'The Thick of It' Gave Us the Language for Today's Political Absurdity

It also managed to almost exactly predict three real-life policies.
July 23, 2019, 12:42pm
Malcolm Tucker (Peter Capaldi​) and Ollie Reeder​ (Chris Addison​) in ​The Thick Of It
Malcolm Tucker (Peter Capaldi) and Ollie Reeder (Chris Addison) in The Thick Of It. Photo by Andy Paradise © BBC via Everett Collection Inc / Alamy Stock Photo

In the opening scene of The Thick Of It, Minister of the fictional Department of Social Affairs and Citizenship, Hugh Abbott; political advisor, Olly; and civil servant Terri are in the back of a car, freestyling policy ideas to fill a policy-shaped hole in Abbott's upcoming speech. They come up with three nuggets of purest-driven dumb: "ASBOs for pets", "everyone has to carry a plastic bag" and "national spare room database".

All three have since become British government policy: the first two dead-on, the third as an echo of the Bedroom Tax.

Time and again, The Thick of It led and reality fell in behind. Eighteen months after “Do you know what it’s like to clean up your own mother’s piss?” we had The Gillian Duffy Incident. Nick Clegg used to bang on about "alarm clock Britain". Season two's Nicola Murray had her own target market: "the quiet bat-people". Murray's came first. The term "omnishambles", coined on the show in 2009, leapt from the screen into politics after George Osborne's flaky 2012 budget. By the following year, Malcolm Tucker's phrase had entered the OED.

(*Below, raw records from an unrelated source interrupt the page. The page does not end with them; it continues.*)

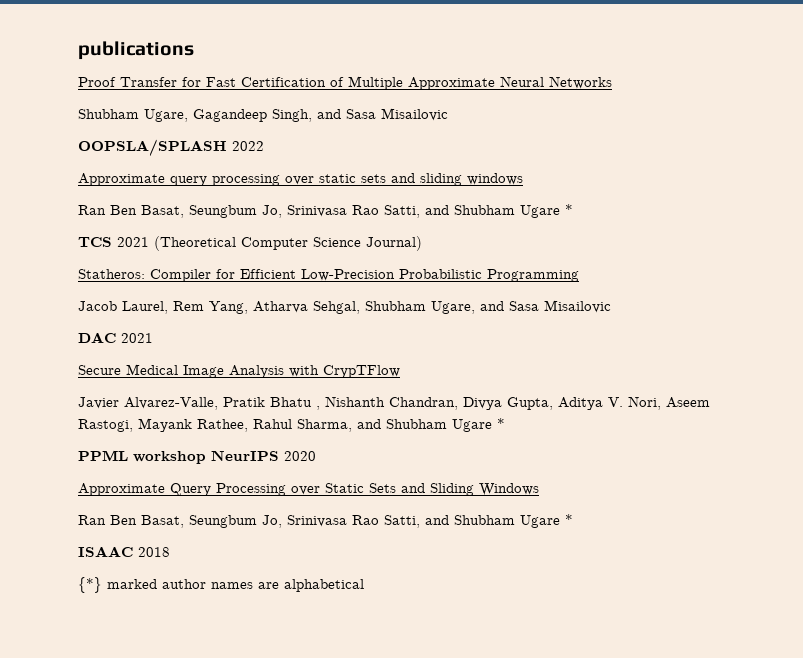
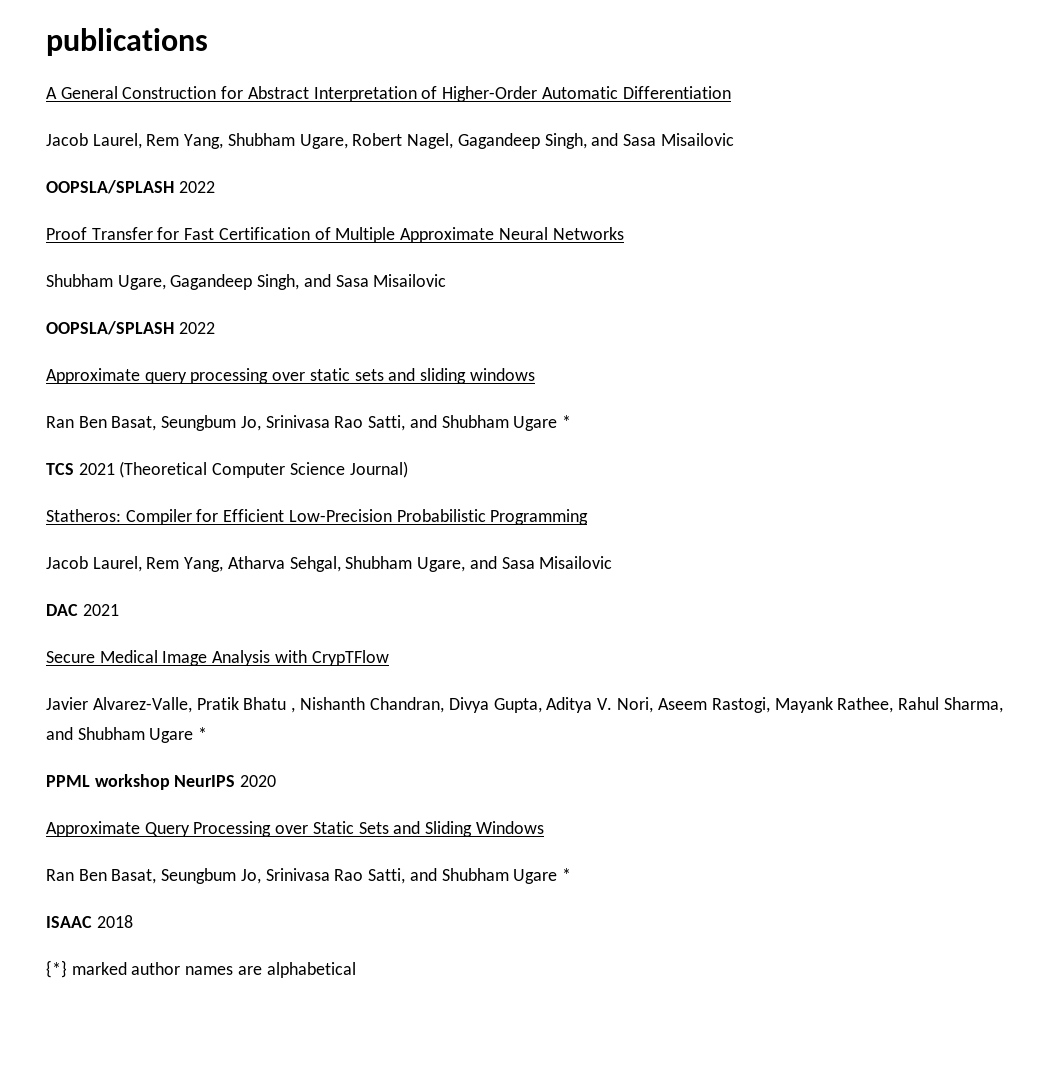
(194, 50) none -> [46,86,731,102] [46,133,734,149] [46,180,215,194] // A General Construction for Abstract Interpretation of Higher-Order Automatic Differentiation // Jacob Laurel, Rem Yang, Shubham Ugare, Robert Nagel, Gagandeep Singh, and Sasa Misailovic // OOPSLA/SPLASH 2022

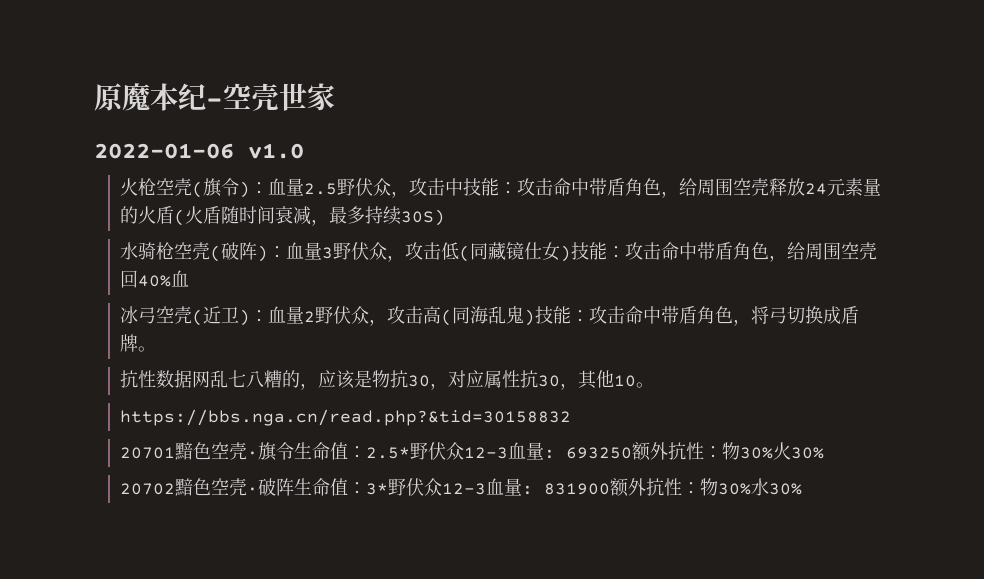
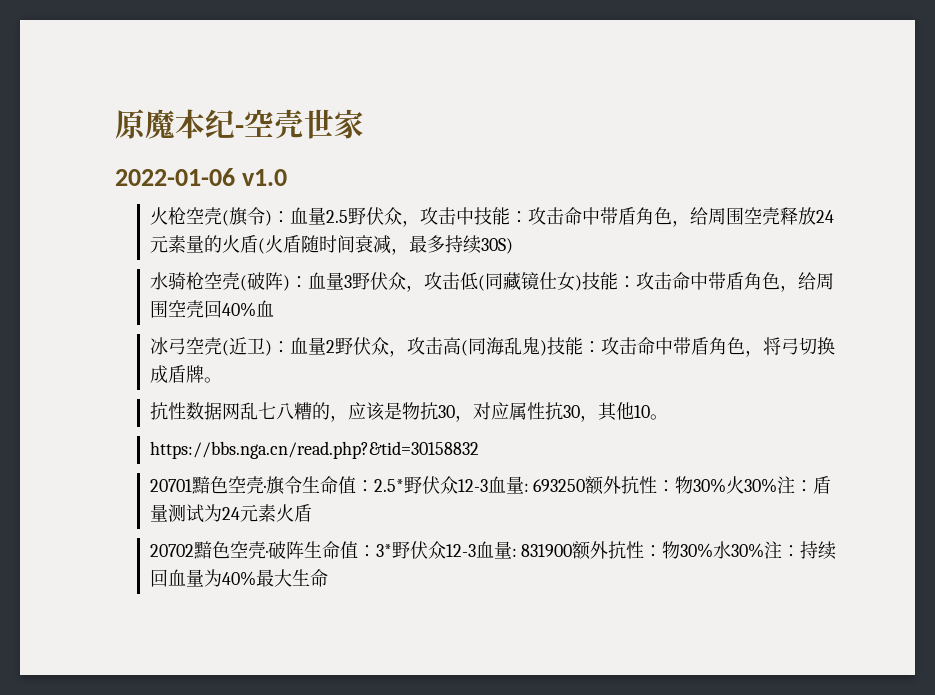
(825, 453) none -> [777,476,832,494] [149,504,312,523] 注：盾量测试为24元素火盾
(803, 489) none -> [764,541,837,560] [149,569,328,587] 注：持续回血量为40%最大生命

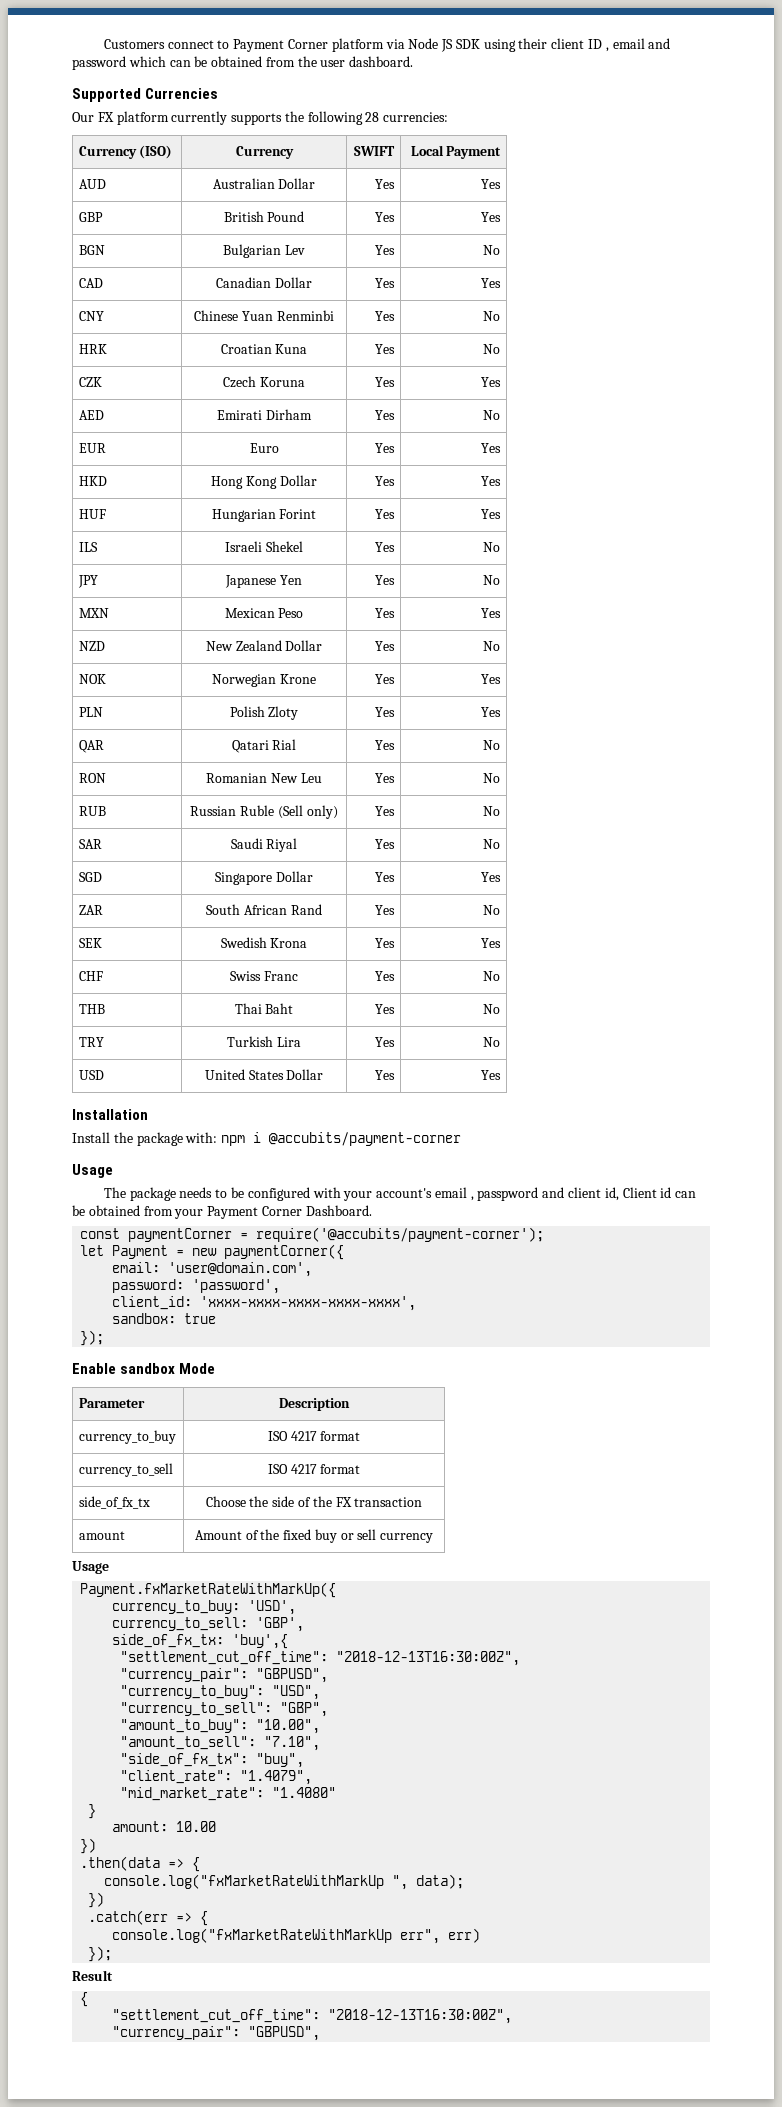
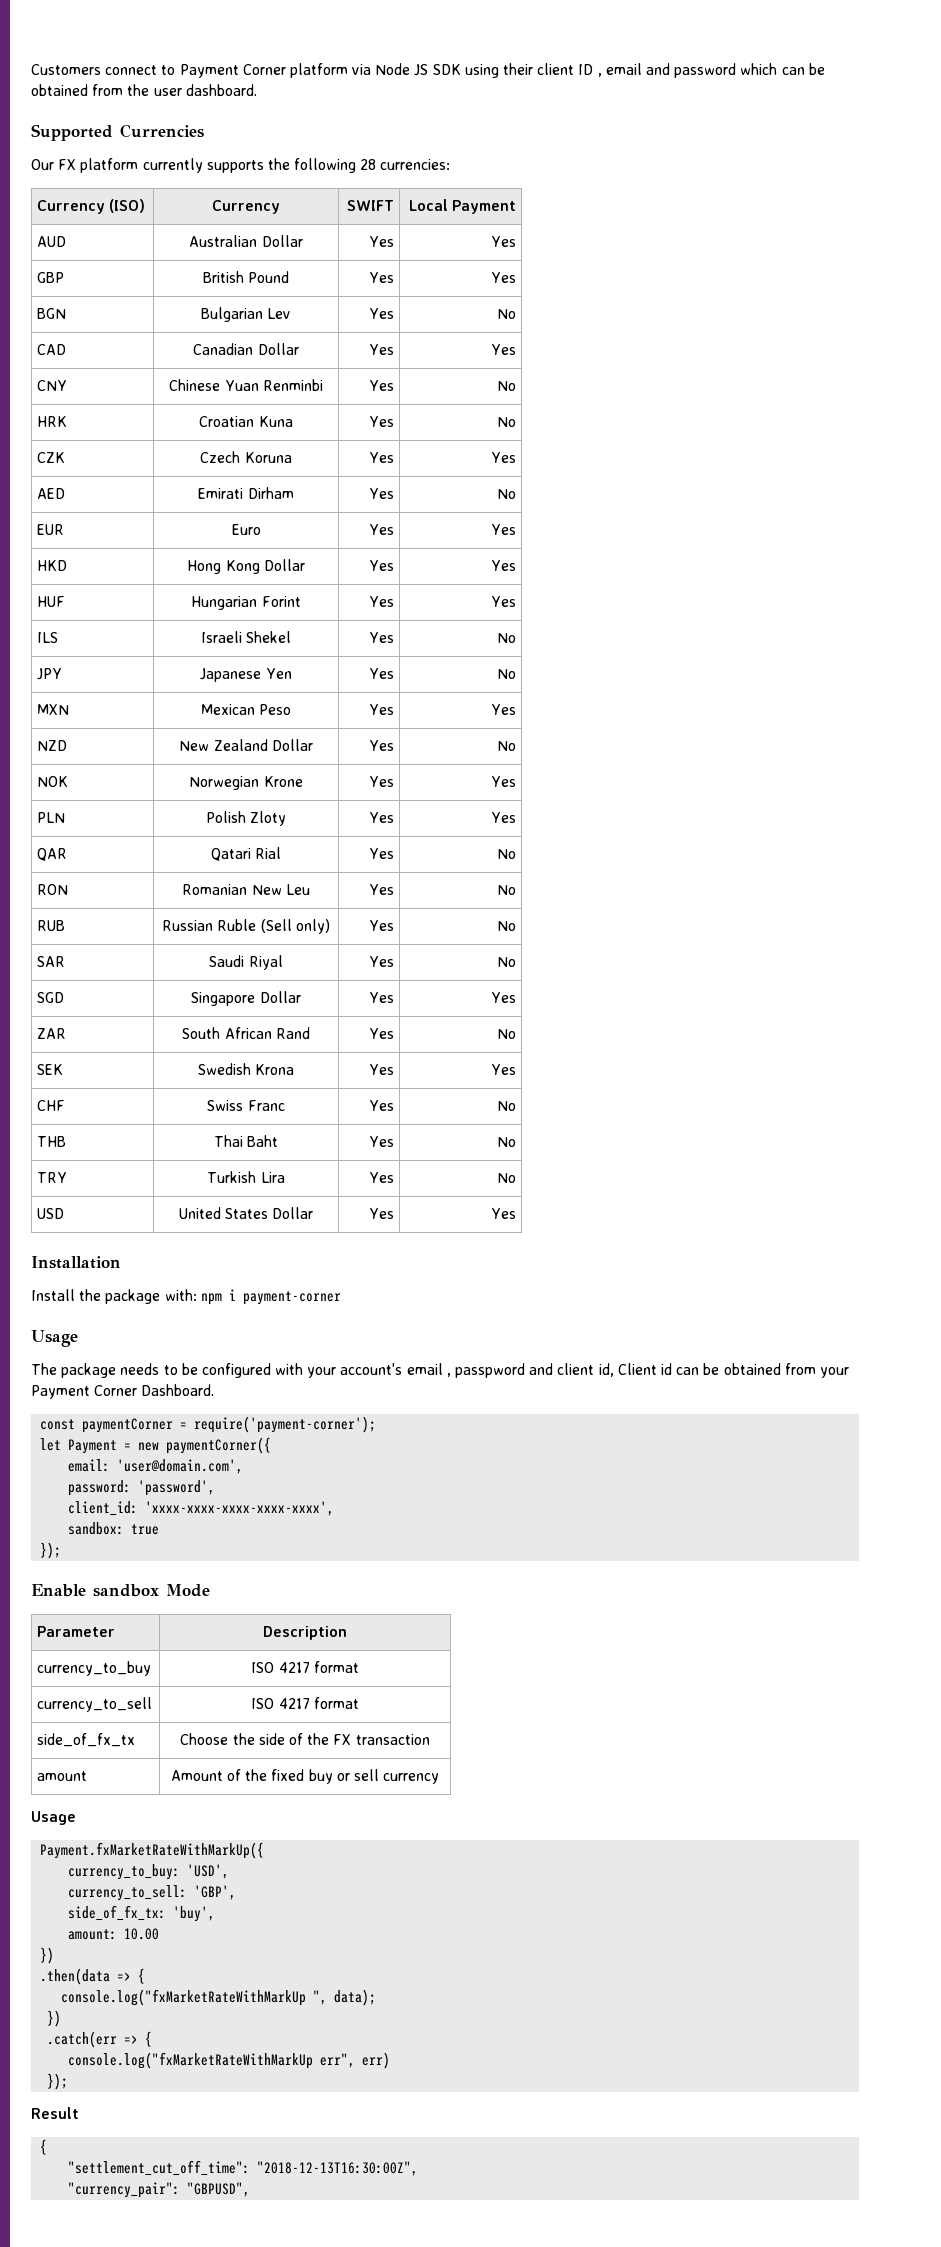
[269,1132,462,1146] @accubits/payment-corner -> [242,1291,341,1305] payment-corner
[256,1227,545,1242] require('@accubits/payment-corner'); -> [194,1416,377,1433] require('payment-corner');
[232,1634,289,1649] [120,1651,521,1666] [120,1668,329,1683] [120,1685,321,1700] [120,1702,329,1717] [120,1719,321,1734] [120,1736,321,1751] [120,1753,305,1768] [120,1770,313,1785] [120,1787,337,1801] [88,1804,97,1819] 'buy',{ // "settlement_cut_off_time": "2018-12-13T16:30:00Z", // "currency_pair": "GBPUSD", // "currency_to_buy": "USD", // "currency_to_sell": "GBP", // "amount_to_buy": "10.00", // "amount_to_sell": "7.10", // "side_of_fx_tx": "buy", // "client_rate": "1.4079", // "mid_market_rate": "1.4080" // } -> [173,1906,216,1922] 'buy',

The Thick of It didn't invent modern politics, but it gave us a perfect language to describe it. It updated our worldview on what politics was. Last year, as Priti Patel was flying back from Kenya as International Development Secretary in order to be sacked by Theresa May, the entire flight was broadcast on Sky News. "My," we all scoffed. "How very Thick Of It."

What did we mean? We meant that the politicians who had once seemed godlike now seemed as harried and at the mercy of events as anyone else. Like all good satire, The Thick of It told you that the gods were mortal. Its genius was in telling you how they weren’t even very good at being mortal.

With Spitting Image, a generation earlier, politicians often ended up secretly flattered by their portrayal. Even if you were Norman Baker, a literal slug, or John Major – grey, pea-eating philtrum of a face – there was a caricature you could own. Norman Tebbit apparently loved being portrayed as a truncheon-swinging brownshirt. Being skewered implied you had real power in the first place.

But The Thick of It picks up the story at a point where the entire political class has run out of ideas, and moved from being the hunters into the hunted. In place of grotesques, the show offered only shabbiness and neuroses – a world where our leaders are more terrified of us than we are of them.

The central truth that makes The Thick of It so meme-ready isn’t even about politics so much as it is about the media. It says something that its strongest character is the man in charge of taming the press. This is a show about the impossibility of getting any idea implemented in the sniper’s alley of rolling news. It's a world where the true antagonist isn't the Opposition, or even your own side. It’s the shrieking, gibbering journalist just out of sight, pointing and laughing for no other reason than that he has a hole in the paper to fill.

Lately, though, The Thick of It has started to yellow at the edges. The era it defines is what might be called Blair-Cameronism, and we are moving past that era now, into an age in which the press itself has lost the immunity it once enjoyed, and has finally been identified as an equal part of the problem. Now, the hunted is everyone, and the hunters are the vast tectonic forces that social media has unleashed.

Instead of a team trying to keep their candidate on-message against a media gunning for a 'gotcha" moment, the modern world is full of alternative networks trying to de-throne the conventional media itself, from Lord Adonis to Paul Joseph Watson. It's at once far more trivial and far deeper. It’s why, in the wilds of our new networks, The Brexit Party can mushroom overnight but Nicolas Sarkozy can’t even make it through the primaries of the French elections.

As society re-organises itself along lines which no longer resemble the old left-right (but equally are no Third Way), politics is no longer about the kind of initiatives that drove The Thick of It – putting a penny on income tax here and announcing you want to "call App Britain" there. It’s serious again.